What to work on: While reading through the material below, copy each line that holds the word "Health".

Input material:
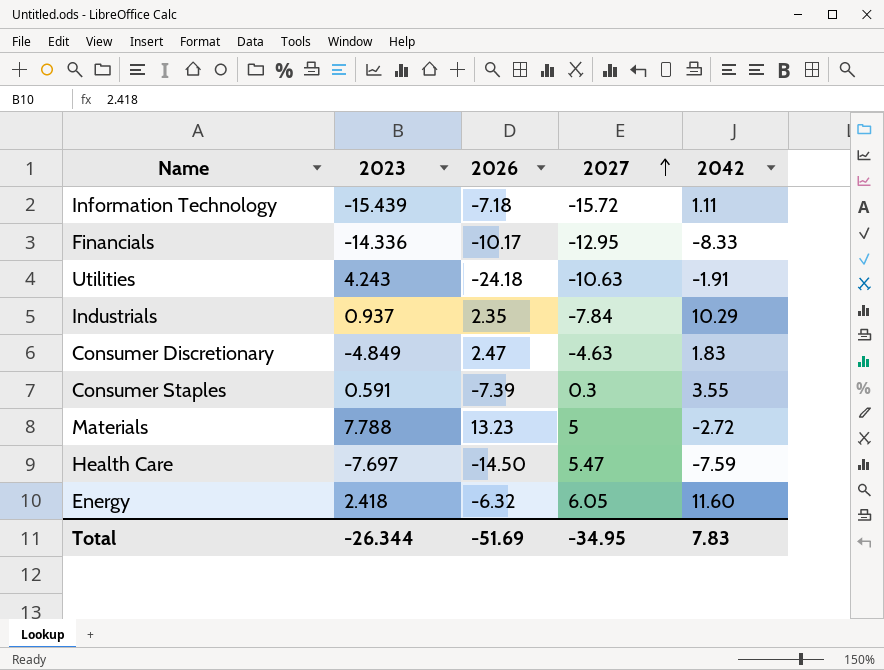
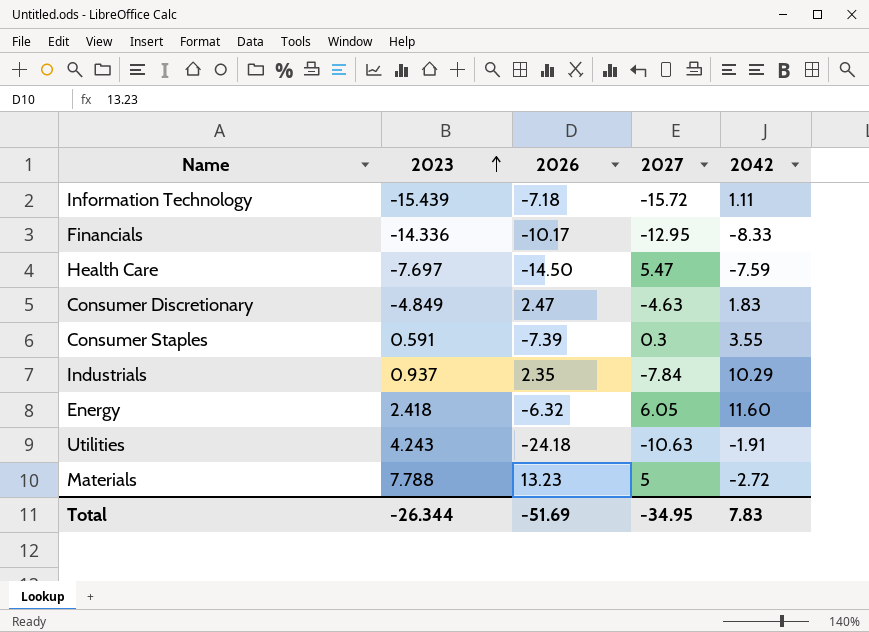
row order: 2027 ascending -> 2023 ascending

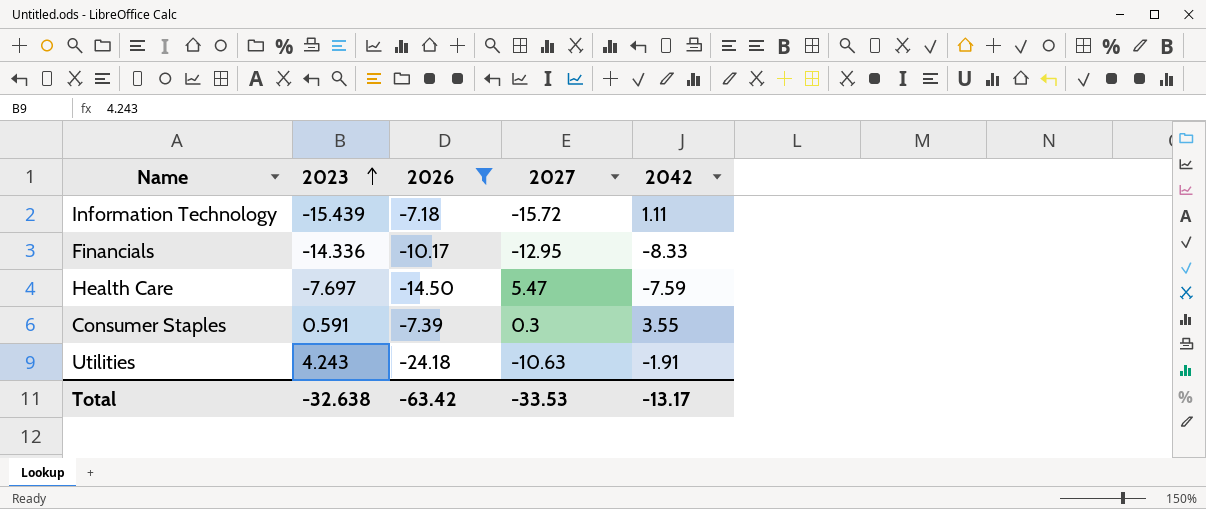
filter: none -> 2026 <= -7.18
Total | 2023: -26.344 -> -32.638
Total | 2026: -51.69 -> -63.42
Total | 2027: -34.95 -> -33.53
Total | 2042: 7.83 -> -13.17

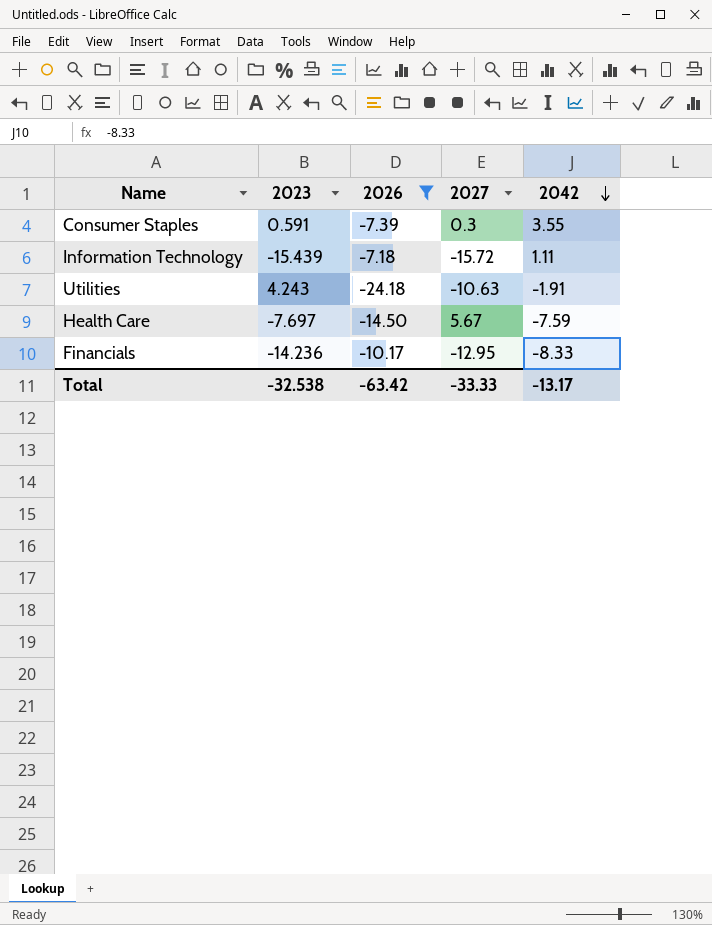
row order: 2023 ascending -> 2042 descending
Health Care | 2027: 5.47 -> 5.67
Financials | 2023: -14.336 -> -14.236
Total | 2023: -32.638 -> -32.538
Total | 2027: -33.53 -> -33.33

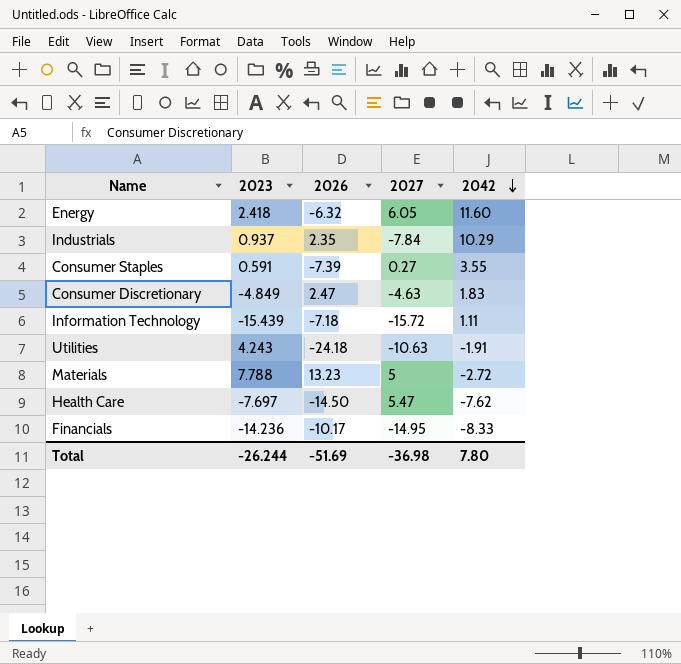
filter: 2026 <= -7.18 -> none
Consumer Staples | 2027: 0.3 -> 0.27
Health Care | 2027: 5.67 -> 5.47
Health Care | 2042: -7.59 -> -7.62
Financials | 2027: -12.95 -> -14.95
Total | 2023: -32.538 -> -26.244
Total | 2026: -63.42 -> -51.69
Total | 2027: -33.33 -> -36.98
Total | 2042: -13.17 -> 7.80

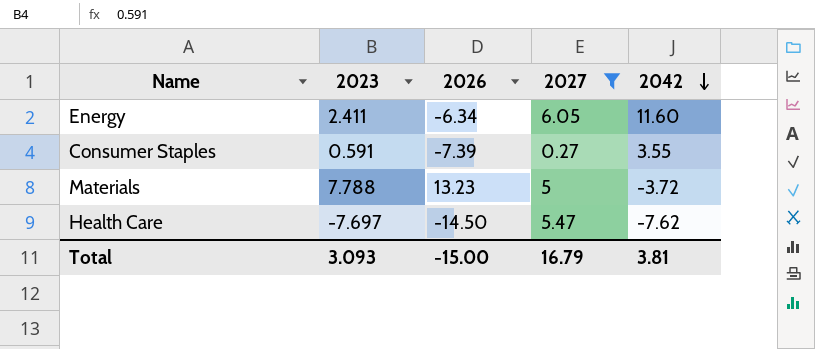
filter: none -> 2027 >= 0.27
Energy | 2023: 2.418 -> 2.411
Energy | 2026: -6.32 -> -6.34
Materials | 2042: -2.72 -> -3.72
Total | 2023: -26.244 -> 3.093
Total | 2026: -51.69 -> -15.00
Total | 2027: -36.98 -> 16.79
Total | 2042: 7.80 -> 3.81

Exercise solution:
Health Care | 2027: 5.47 -> 5.67
Health Care | 2027: 5.67 -> 5.47
Health Care | 2042: -7.59 -> -7.62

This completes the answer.